All I remember as I freefell was how brightly the white foam and orange sand shone as the sun hit it, and I slid past. In the trough at the bottom, my rail caught water and I pulled on it, pulled myself under the lip and set a straight line to the exit. The lip too was still foamy from those bigger waves before it, and I was encased in white as lip enveloped me and the pressure built inside the chamber. I hung on hard to the rail as I got closer to the narrowing exit, expecting to be bucked from my board like I’d been so many times before. No such shot came, and I sped through the misty exit into daylight, astonished, hearing the hoots from guys on the shoulder. I wiped my face and kicked over the back of the swell and let it all hit me. Adrenaline, but mostly redemption, relief, and reassurance in myself is what I felt as I tried to burn the vision of that wave into my memory. That was the peak of my trip, without a doubt the best left I’ve ever caught. I felt accomplished and validated after all the ups and downs that led to it.
Even more miraculous than making this wave was the fact that we got it on video. Thanks Tiffany:)

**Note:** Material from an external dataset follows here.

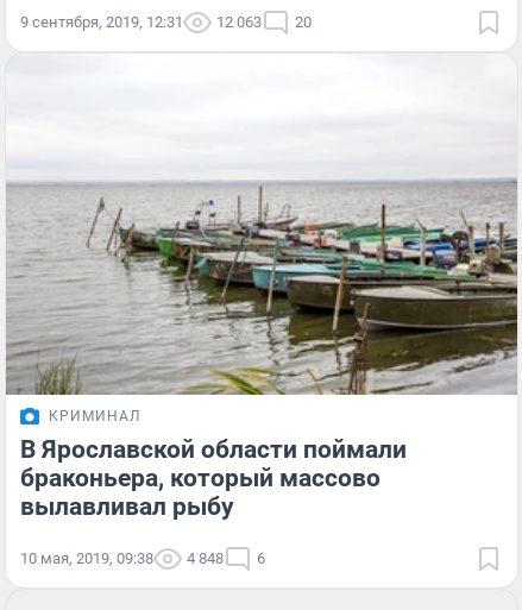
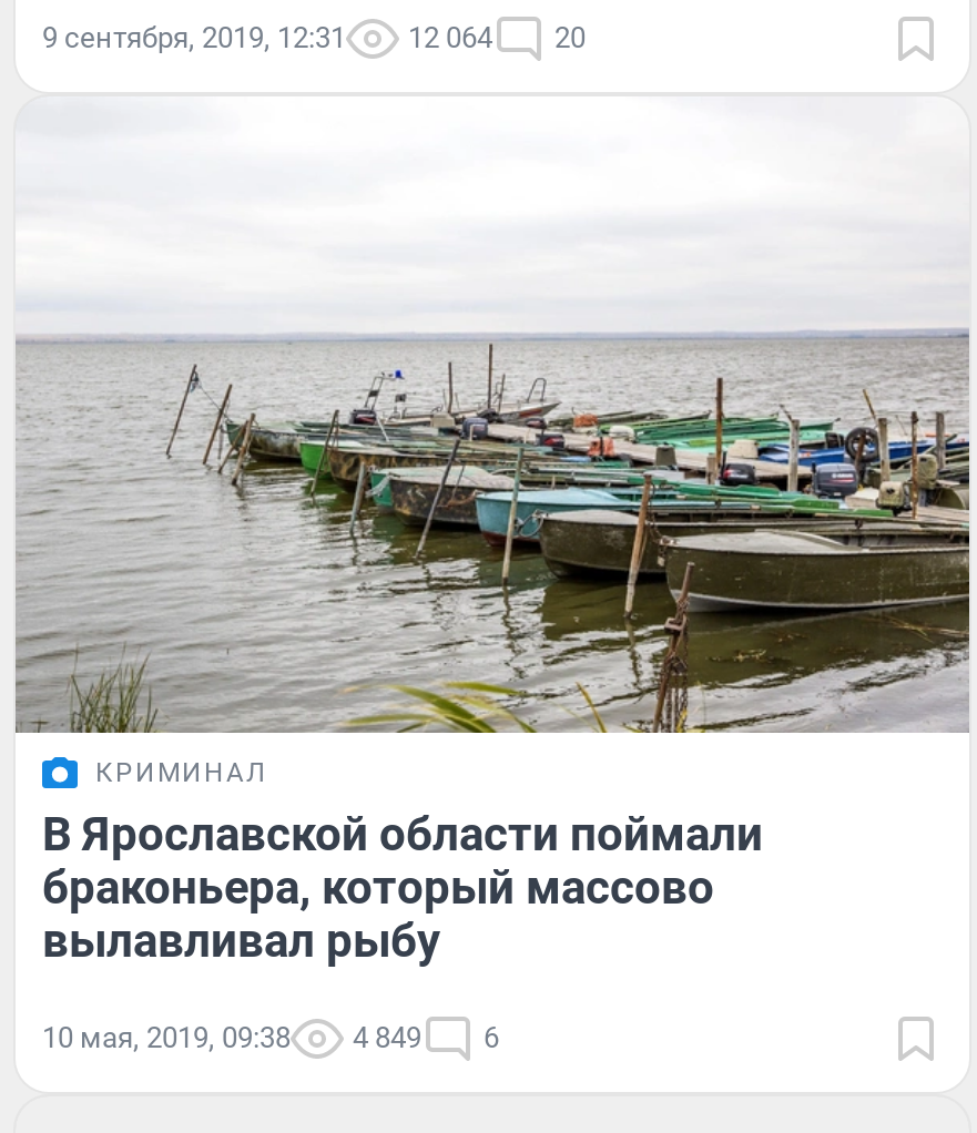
[20,13,312,31] 9 сентября, 2019, 12:31 12 063 20 -> [42,21,586,54] 9 сентября, 2019, 12:31 12 064 20
[20,549,265,567] 10 мая, 2019, 09:38 4 848 6 -> [42,1020,499,1053] 10 мая, 2019, 09:38 4 849 6

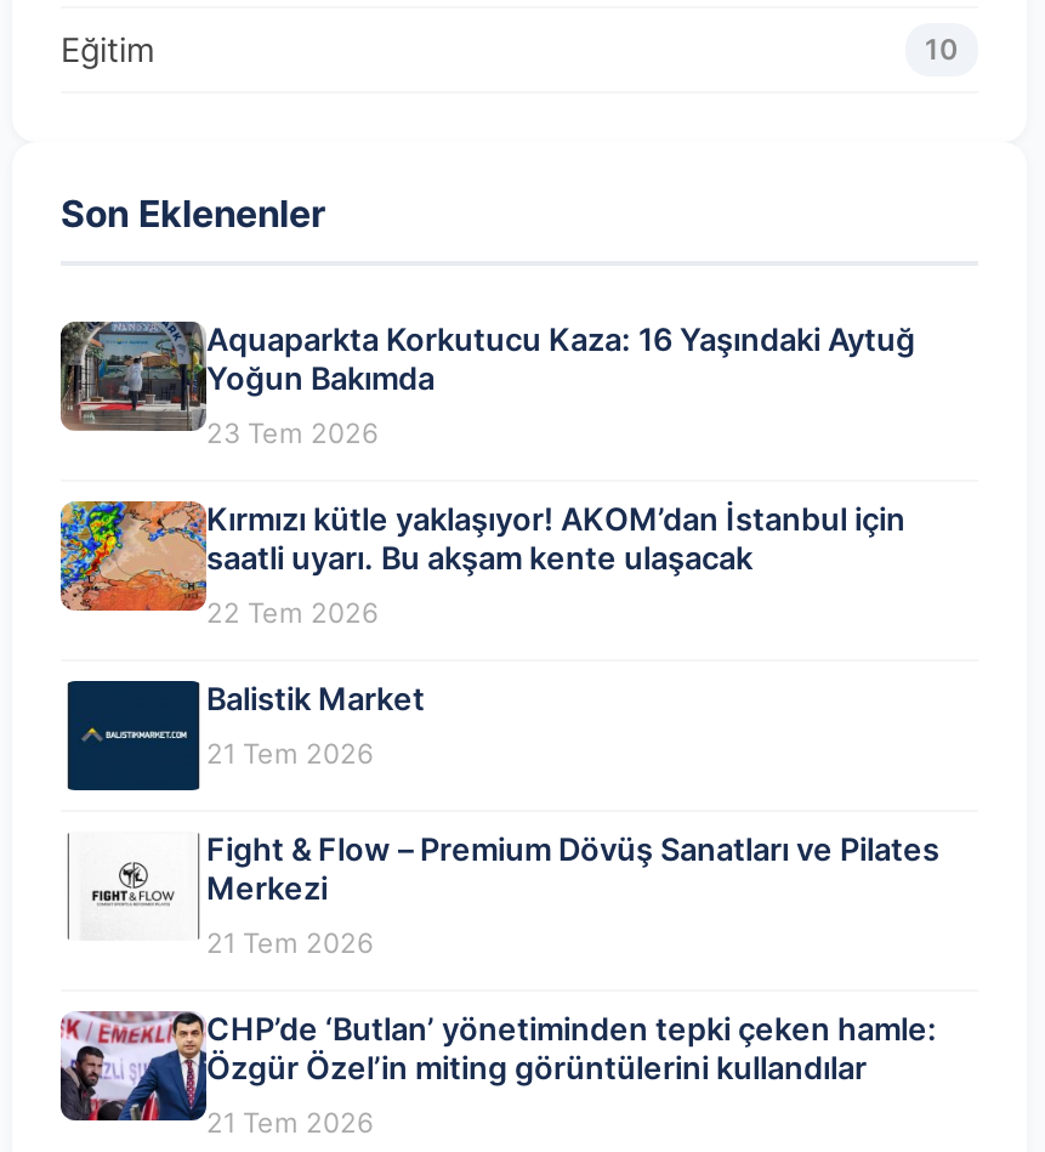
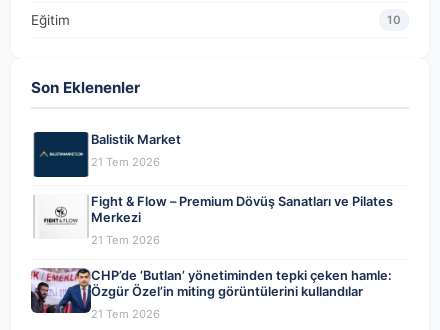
[58,319,915,630] [image] | Aquaparkta Korkutucu Kaza: 16 Yaşındaki Aytuğ | Yoğun Bakımda | 23 Tem 2026 | Kırmızı kütle yaklaşıyor! AKOM’dan İstanbul için | saatli uyarı. Bu akşam kente ulaşacak | 22 Tem 2026 -> none
[58,499,172,613] [image] -> none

The waves of life, the ones we catch, paddle for, miss, fall on, and finally make, are what teach us its most valuable lessons. It's one of those things that all surfers understand, but sounds so silly to anyone who has never experienced it. I can now see that the difficult moments, hard decisions, and emotional swings are what this trip was truly about for me. To show me where I need to grow, what I should be focusing on, and what’s really important. I learned some of that from trials on land but mainly I learned these from those punchy Atlantic swells, rolling over me and through me and forcing me to understand. The true lesson of living according to the schedule of the tides is to commit to that schedule. Put together the plan needed to arrive on time, keep the discipline required to stick to that plan, then be ready for whatever you might face when it confronts you. This goes for surfing of course, but can also apply to our relationships, professional pursuits, and anything else important in life. It pays to be decisive, to choose what’s important and invest in it and plan for it and be ready for anything good or bad that might come your way. I was under the impression that my surfing was what I needed to invest in, to focus on, and to emphasize for this journey but clearly it isn’t. Clearly, I need to focus on taking care of myself and the people around me, on my ever-looming emotional challenges, and on rising to the occasion when challenging moments happen. This, of course, is really why I decided to go on the journey in the first place, and hopefully now that I've experienced those waves I can always look back on them to remind me of the lessons they stand for.